Problem statement: State how many lines of the listing below include the word "Personalised". Give only the number.

===

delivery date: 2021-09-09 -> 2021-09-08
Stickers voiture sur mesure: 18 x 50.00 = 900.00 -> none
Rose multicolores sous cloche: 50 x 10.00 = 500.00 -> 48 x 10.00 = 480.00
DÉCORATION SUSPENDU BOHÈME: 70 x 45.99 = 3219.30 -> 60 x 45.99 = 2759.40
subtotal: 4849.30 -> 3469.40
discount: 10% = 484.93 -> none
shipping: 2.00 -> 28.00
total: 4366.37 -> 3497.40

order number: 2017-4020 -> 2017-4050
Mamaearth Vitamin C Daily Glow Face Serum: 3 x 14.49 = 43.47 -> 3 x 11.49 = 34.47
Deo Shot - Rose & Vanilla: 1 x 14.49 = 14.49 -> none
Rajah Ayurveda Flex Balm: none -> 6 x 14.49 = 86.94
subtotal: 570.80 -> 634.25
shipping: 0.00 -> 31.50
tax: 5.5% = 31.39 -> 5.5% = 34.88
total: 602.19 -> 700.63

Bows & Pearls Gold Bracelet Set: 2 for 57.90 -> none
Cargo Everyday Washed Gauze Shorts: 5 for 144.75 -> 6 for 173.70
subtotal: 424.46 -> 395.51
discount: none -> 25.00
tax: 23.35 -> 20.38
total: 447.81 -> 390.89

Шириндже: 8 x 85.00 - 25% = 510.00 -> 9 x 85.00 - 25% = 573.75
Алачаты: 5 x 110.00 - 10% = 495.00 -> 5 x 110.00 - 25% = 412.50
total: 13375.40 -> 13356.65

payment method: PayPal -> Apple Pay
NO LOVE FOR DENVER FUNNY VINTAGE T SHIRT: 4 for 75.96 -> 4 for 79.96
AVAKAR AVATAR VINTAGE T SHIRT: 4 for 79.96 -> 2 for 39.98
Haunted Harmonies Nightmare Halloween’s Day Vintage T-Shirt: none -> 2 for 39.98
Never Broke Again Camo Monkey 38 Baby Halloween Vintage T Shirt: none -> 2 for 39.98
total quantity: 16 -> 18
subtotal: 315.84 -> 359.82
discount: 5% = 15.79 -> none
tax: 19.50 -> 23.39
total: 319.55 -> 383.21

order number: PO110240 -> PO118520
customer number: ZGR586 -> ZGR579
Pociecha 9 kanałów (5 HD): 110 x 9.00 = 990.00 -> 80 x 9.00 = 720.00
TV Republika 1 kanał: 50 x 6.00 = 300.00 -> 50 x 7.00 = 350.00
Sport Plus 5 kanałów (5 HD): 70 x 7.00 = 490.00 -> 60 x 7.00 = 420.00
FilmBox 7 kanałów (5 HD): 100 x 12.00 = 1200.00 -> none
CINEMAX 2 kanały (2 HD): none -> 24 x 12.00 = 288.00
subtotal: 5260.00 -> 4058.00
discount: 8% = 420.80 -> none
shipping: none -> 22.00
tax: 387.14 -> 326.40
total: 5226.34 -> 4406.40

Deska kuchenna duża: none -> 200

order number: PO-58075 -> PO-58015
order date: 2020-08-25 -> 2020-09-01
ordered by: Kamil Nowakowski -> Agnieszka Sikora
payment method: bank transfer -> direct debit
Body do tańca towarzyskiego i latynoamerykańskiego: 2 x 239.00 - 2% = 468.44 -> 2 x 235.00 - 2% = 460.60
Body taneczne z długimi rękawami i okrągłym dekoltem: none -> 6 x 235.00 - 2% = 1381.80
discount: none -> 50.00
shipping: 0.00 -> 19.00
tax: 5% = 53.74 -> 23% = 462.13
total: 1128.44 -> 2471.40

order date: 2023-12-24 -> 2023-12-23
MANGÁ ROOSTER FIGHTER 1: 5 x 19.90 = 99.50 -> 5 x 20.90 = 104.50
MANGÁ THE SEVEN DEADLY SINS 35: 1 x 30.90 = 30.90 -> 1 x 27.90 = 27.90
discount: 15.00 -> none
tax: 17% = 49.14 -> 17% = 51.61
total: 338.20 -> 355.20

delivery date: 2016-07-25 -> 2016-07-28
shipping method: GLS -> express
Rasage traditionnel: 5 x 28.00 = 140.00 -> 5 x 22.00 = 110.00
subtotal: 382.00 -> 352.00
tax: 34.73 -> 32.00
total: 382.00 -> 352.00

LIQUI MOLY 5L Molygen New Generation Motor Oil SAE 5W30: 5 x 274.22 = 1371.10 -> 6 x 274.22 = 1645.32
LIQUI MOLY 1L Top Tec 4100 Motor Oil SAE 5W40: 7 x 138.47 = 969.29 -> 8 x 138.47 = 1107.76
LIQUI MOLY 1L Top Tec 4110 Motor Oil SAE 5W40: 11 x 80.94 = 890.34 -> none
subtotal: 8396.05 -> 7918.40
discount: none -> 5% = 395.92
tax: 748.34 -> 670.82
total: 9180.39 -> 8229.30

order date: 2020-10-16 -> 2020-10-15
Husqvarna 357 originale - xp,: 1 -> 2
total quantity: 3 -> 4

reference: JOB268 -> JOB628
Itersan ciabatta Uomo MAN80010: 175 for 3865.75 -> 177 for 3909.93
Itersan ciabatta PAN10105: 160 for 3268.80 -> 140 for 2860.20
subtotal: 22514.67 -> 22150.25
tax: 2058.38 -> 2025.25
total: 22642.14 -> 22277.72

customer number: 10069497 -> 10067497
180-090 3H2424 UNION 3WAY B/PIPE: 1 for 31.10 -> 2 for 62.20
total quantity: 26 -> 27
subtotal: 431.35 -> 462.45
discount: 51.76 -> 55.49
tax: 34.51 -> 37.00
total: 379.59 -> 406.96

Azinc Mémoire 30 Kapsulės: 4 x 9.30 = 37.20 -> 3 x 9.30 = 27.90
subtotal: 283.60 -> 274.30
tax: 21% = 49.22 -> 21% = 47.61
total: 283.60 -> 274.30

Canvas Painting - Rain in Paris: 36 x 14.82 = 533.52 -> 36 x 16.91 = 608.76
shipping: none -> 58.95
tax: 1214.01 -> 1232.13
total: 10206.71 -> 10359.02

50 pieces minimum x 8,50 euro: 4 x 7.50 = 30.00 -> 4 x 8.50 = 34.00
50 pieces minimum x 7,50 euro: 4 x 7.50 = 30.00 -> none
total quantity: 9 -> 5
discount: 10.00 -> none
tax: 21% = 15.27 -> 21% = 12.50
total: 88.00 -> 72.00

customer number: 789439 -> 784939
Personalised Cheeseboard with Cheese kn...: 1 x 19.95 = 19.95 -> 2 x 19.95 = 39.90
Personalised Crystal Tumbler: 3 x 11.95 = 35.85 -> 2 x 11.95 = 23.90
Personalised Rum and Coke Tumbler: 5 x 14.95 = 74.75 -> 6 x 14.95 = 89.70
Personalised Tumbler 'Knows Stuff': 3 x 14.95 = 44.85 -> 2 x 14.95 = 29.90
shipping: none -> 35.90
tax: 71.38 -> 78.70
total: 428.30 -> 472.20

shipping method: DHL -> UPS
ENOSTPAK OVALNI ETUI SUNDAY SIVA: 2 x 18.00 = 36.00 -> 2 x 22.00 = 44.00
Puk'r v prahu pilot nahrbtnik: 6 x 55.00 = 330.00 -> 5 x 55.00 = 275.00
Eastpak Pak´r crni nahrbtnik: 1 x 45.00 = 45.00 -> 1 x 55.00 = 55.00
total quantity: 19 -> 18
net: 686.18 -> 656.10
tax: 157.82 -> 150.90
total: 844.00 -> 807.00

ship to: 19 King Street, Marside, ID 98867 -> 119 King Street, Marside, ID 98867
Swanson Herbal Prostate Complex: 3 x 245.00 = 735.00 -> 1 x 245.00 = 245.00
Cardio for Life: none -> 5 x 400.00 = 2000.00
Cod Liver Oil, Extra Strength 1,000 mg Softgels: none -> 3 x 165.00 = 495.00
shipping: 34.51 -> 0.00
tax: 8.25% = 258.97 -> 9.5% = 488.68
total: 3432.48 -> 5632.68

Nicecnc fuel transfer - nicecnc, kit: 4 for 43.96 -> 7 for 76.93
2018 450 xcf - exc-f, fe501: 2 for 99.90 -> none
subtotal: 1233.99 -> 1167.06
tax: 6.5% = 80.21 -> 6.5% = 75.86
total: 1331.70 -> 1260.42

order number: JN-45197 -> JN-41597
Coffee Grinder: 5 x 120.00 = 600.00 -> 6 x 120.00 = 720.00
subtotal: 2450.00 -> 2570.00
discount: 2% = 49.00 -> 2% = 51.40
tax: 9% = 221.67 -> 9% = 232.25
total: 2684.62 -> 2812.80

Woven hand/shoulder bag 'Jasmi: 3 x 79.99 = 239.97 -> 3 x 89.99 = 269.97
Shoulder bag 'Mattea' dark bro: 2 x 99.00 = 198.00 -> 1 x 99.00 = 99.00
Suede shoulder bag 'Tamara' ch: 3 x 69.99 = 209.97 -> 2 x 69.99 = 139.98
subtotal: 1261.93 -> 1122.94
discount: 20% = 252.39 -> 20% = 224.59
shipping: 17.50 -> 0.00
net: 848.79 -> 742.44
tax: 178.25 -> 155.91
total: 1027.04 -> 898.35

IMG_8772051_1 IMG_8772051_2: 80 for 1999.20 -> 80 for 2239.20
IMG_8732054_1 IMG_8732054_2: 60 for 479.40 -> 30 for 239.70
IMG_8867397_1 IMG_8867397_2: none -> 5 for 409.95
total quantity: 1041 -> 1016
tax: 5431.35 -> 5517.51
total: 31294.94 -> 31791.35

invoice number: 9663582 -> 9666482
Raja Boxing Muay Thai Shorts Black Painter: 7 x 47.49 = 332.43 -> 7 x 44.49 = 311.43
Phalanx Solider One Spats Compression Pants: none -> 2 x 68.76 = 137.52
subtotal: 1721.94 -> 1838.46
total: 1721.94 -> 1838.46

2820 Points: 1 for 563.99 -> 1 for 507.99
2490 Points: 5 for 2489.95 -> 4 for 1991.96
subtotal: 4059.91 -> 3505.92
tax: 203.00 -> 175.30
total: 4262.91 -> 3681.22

===

Worked solution: 4